-- Provided information follows --

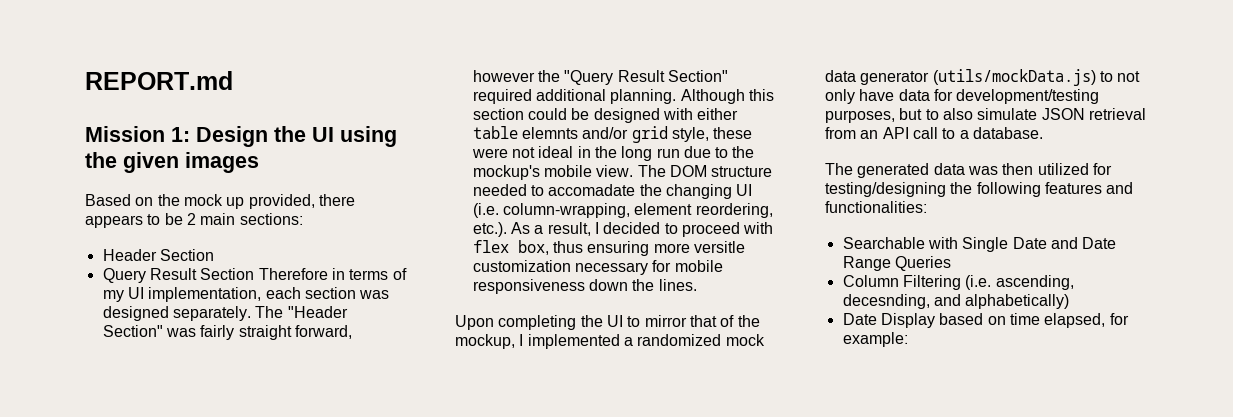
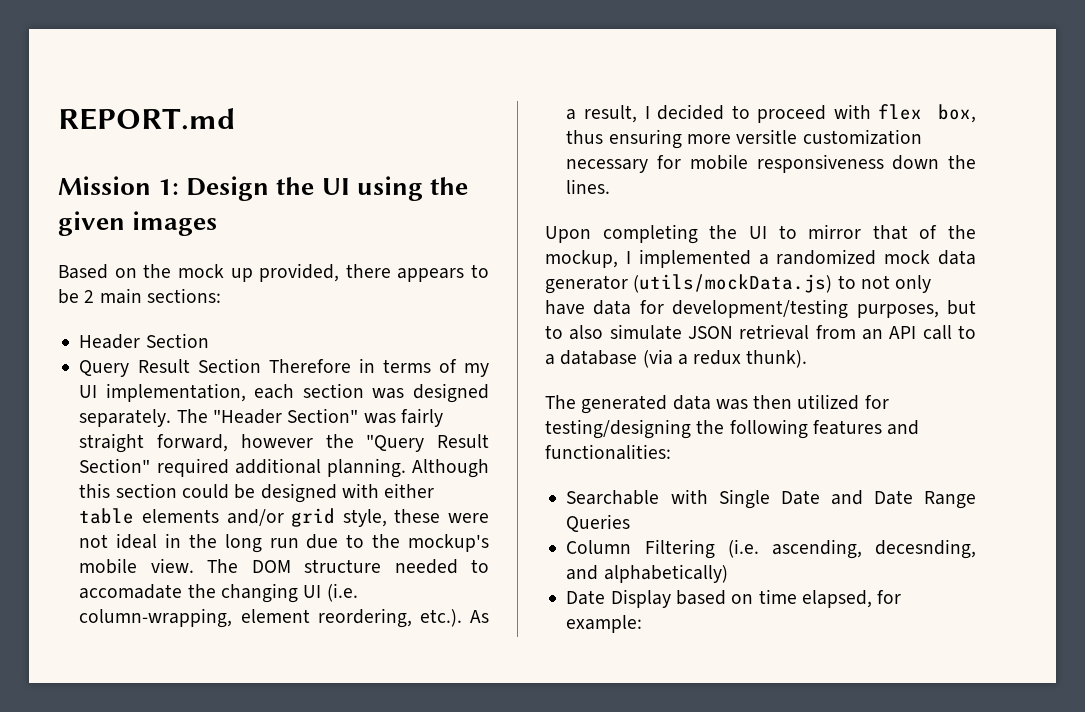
[521,127,578,139] elemnts -> [142,509,220,523] elements
[972,127,1043,139] database. -> [560,349,808,368] database (via a redux thunk).

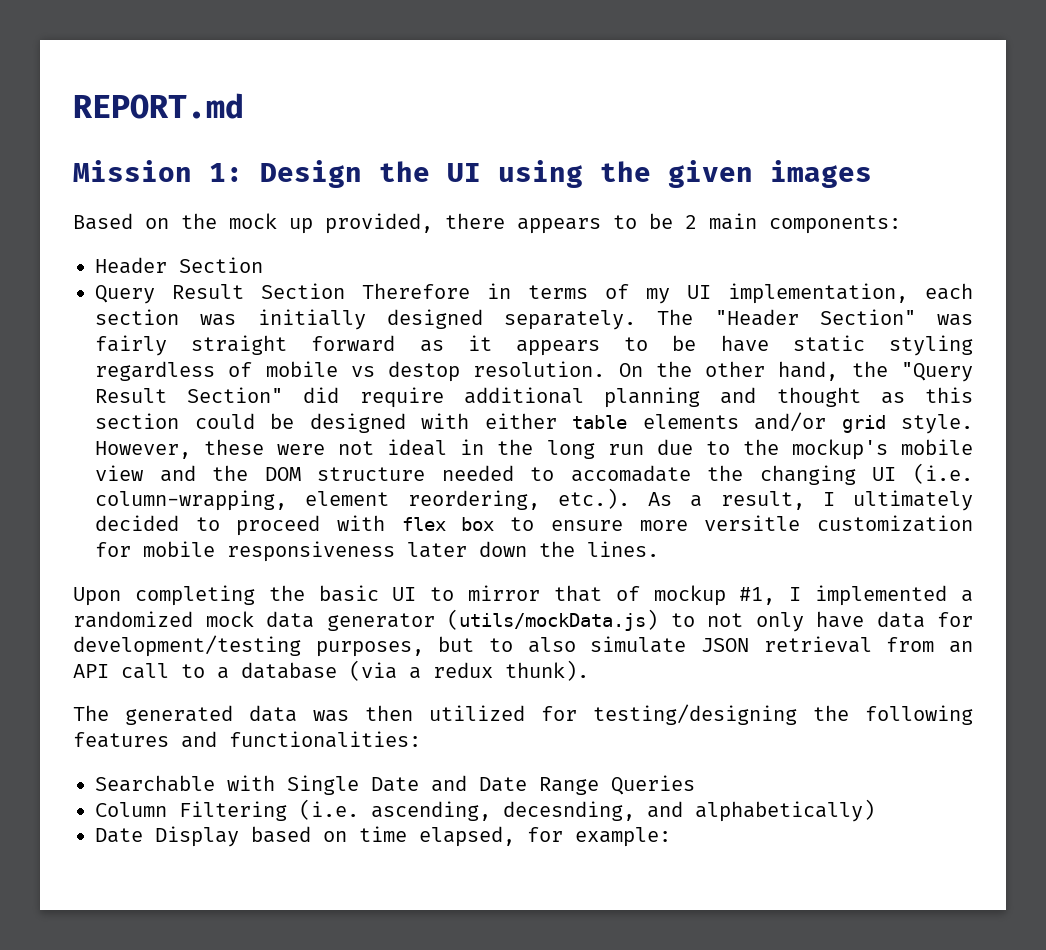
[146,288,221,303] sections: -> [769,215,901,234] components:
(405, 393) none -> [257,309,366,330] initially
[157,434,489,452] [79,458,489,478] forward, however the "Query Result Section" required additional planning. Although -> [311,335,974,356] [95,361,973,382] [95,387,905,408] forward as it appears to be have static styling regardless of mobile vs destop resolution. On the other hand, the "Query Result Section" did require additional planning and thought as
[342,509,387,527] style, -> [901,414,973,434] [95,441,191,459] style. However,
[150,558,239,573] view. The -> [95,465,249,482] view and the
(650, 112) none -> [853,490,973,511] ultimately
[938,104,976,123] [566,129,682,149] box, thus ensuring -> [460,517,624,531] box to ensure
[566,159,649,173] necessary -> (973, 523) none
(884, 163) none -> [407,542,467,558] later
(738, 232) none -> [318,585,379,602] basic
[948,225,976,239] [545,250,618,268] the mockup, -> [653,585,776,606] mockup #1,

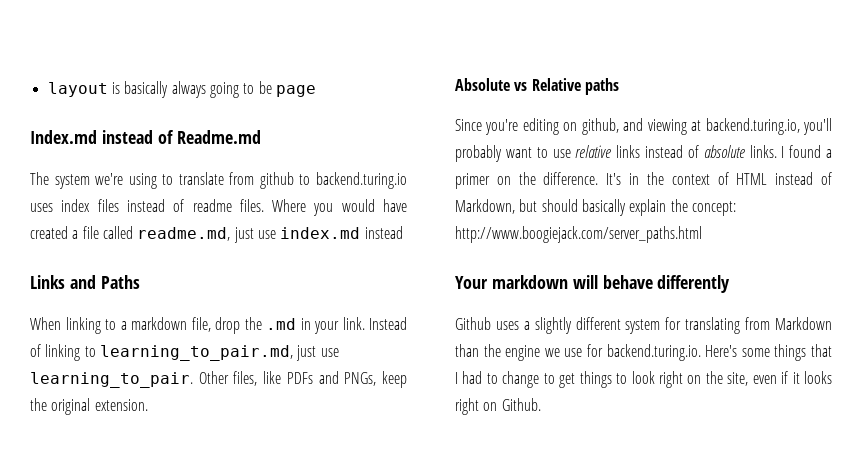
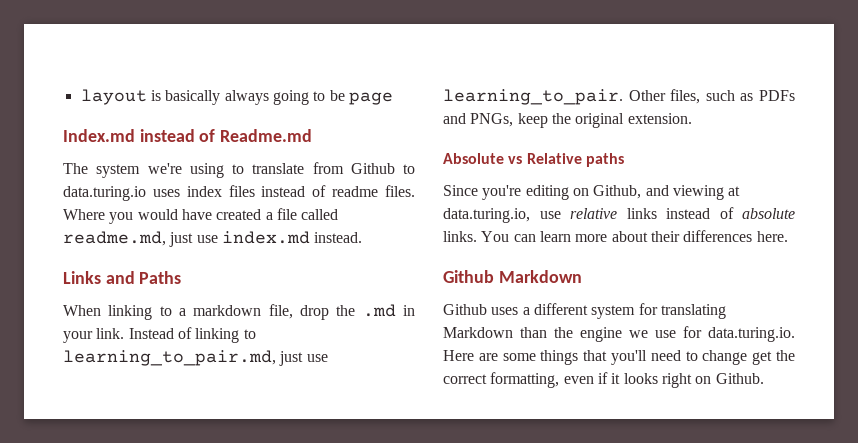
[259,172,407,189] github to backend.turing.io -> [350,163,415,174] [63,186,146,201] Github to data.turing.io
[364,226,403,239] instead -> [314,232,363,243] instead.
[263,371,282,384] like -> [705,90,754,101] such as
[581,118,619,135] github, -> [593,185,642,199] Github,
[705,118,832,135] [455,145,548,162] backend.turing.io, you'll probably want to -> [443,208,530,223] data.turing.io,
[781,145,832,158] [455,172,832,189] [455,199,736,216] [455,226,702,243] [455,275,731,293] I found a primer on the difference. It's in the context of HTML instead of Markdown, but should basically explain the concept: http://www.boogiejack.com/server_paths.html // Your markdown will behave differently -> [481,230,788,242] [443,270,582,283] You can learn more about their differences here. // Github Markdown
[534,317,572,334] slightly -> (530, 311) none
[745,317,771,330] from -> (726, 311) none
[606,344,832,361] [455,371,749,388] backend.turing.io. Here's some things that I had to change to get things to look right on the site, -> [708,327,795,342] [443,350,795,365] [443,372,560,388] data.turing.io. Here are some things that you'll need to change get the correct formatting,

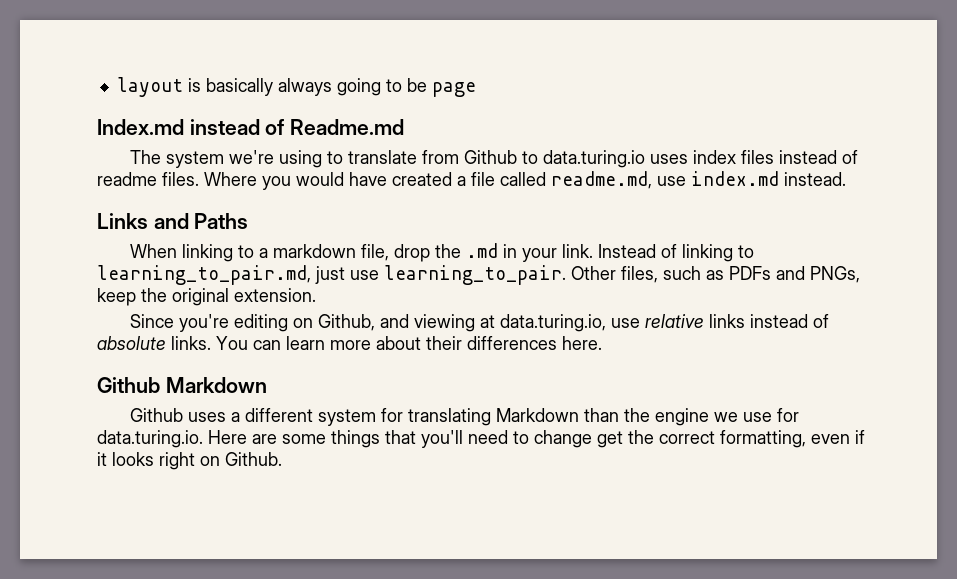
[169,232,194,247] just -> (652, 180) none
[443,153,624,167] // Absolute vs Relative paths -> (316, 295) none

-- Provided information concluded --

Aim of the exercise:
From the records above, return exactly the lines running from the one that contains "(405, 393) none" down to the one that contains "[705,118,832,135] [455,145,548,162] backend.turing.io, you'll", both included, without any pictures.

Response:
(405, 393) none -> [257,309,366,330] initially
[157,434,489,452] [79,458,489,478] forward, however the "Query Result Section" required additional planning. Although -> [311,335,974,356] [95,361,973,382] [95,387,905,408] forward as it appears to be have static styling regardless of mobile vs destop resolution. On the other hand, the "Query Result Section" did require additional planning and thought as
[342,509,387,527] style, -> [901,414,973,434] [95,441,191,459] style. However,
[150,558,239,573] view. The -> [95,465,249,482] view and the
(650, 112) none -> [853,490,973,511] ultimately
[938,104,976,123] [566,129,682,149] box, thus ensuring -> [460,517,624,531] box to ensure
[566,159,649,173] necessary -> (973, 523) none
(884, 163) none -> [407,542,467,558] later
(738, 232) none -> [318,585,379,602] basic
[948,225,976,239] [545,250,618,268] the mockup, -> [653,585,776,606] mockup #1,

[259,172,407,189] github to backend.turing.io -> [350,163,415,174] [63,186,146,201] Github to data.turing.io
[364,226,403,239] instead -> [314,232,363,243] instead.
[263,371,282,384] like -> [705,90,754,101] such as
[581,118,619,135] github, -> [593,185,642,199] Github,
[705,118,832,135] [455,145,548,162] backend.turing.io, you'll probably want to -> [443,208,530,223] data.turing.io,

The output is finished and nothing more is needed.